OSHA Issues Final Rule to Increase Protections Afforded to Construction Workers in Confined Spaces

Working in confined spaces exposes construction workers to many hazards, including asphyxiation, explosions, electrocutions and toxic substances. Until recently OSHA had one provision in its construction standards setting forth a general training requirement when employees worked in confined spaces. This provision (29 CFR 1926.21(b)(6)) provided limited guidance, instructing employers to train employees as to the nature of the hazards involved, the necessary precautions to be taken and in the use of required protective emergency equipment.

On May 1, 2015, OSHA announced a new “final rule” which provides a comprehensive standard that includes a permit program designed to protect employees from exposure to many hazards associated with work in confined spaces, including atmospheric and physical standards. The final rule is similar in content and organization to the general industry confined spaces standard, but also incorporates several provisions that address construction-specific hazards, accounts for advancements in technology and improves enforceability of the requirements.

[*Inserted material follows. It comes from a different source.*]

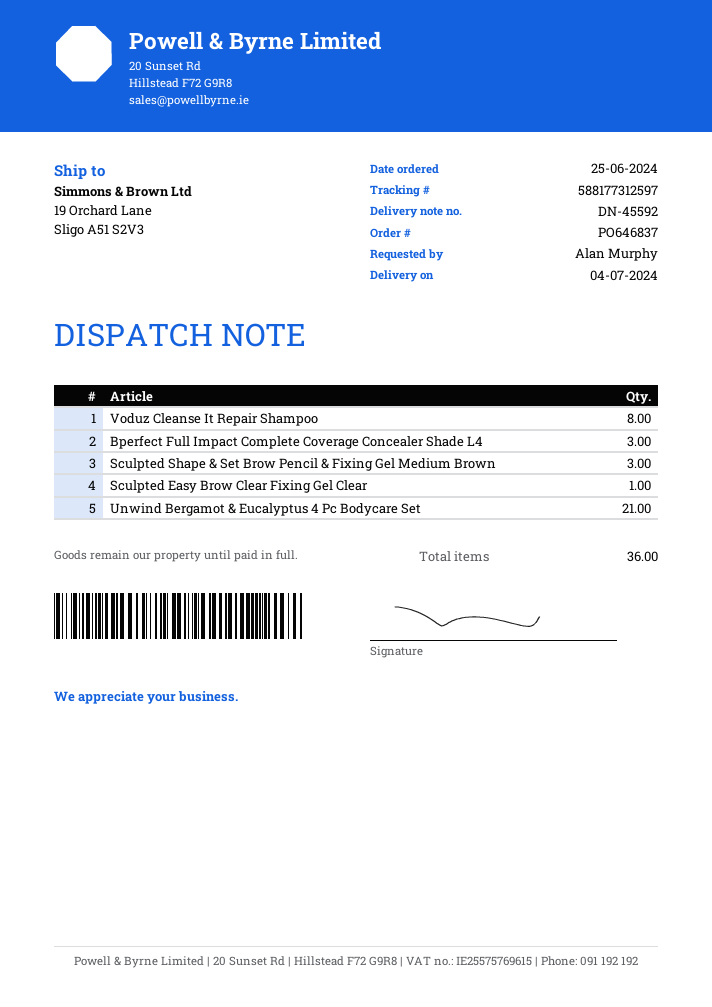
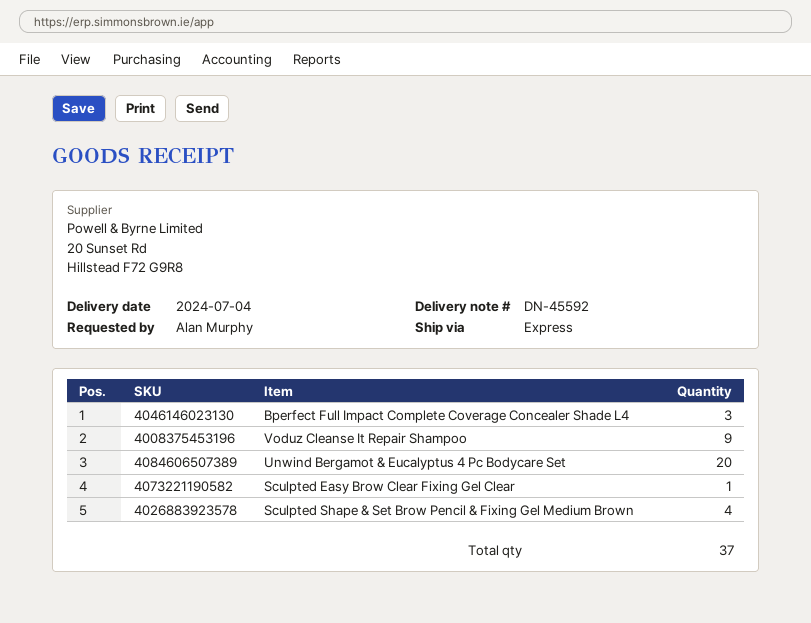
Voduz Cleanse It Repair Shampoo: 8 -> 9
Sculpted Shape & Set Brow Pencil & Fixing Gel Medium Brown: 3 -> 4
Unwind Bergamot & Eucalyptus 4 Pc Bodycare Set: 21 -> 20
total quantity: 36 -> 37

The more comprehensive approach of the final rule includes provisions for: identifying confined spaces and the hazards they may contain; allowing employers to organize the work to avoid entry into a potentially hazardous space; removing hazards prior to entry to avoid employee exposure; restricting entry through a permit system where employers cannot remove the hazard; providing appropriate testing and equipment when entry is required, and arranging for rescue services to remove entrants from a confined space when necessary.

The final rule affects several sectors of the construction industry, including work involving buildings, highways, bridges, tunnels, utility lines and other types of projects.

Compliance assistance material and additional information is available on OSHA’s Confined Spaces in Construction Web page.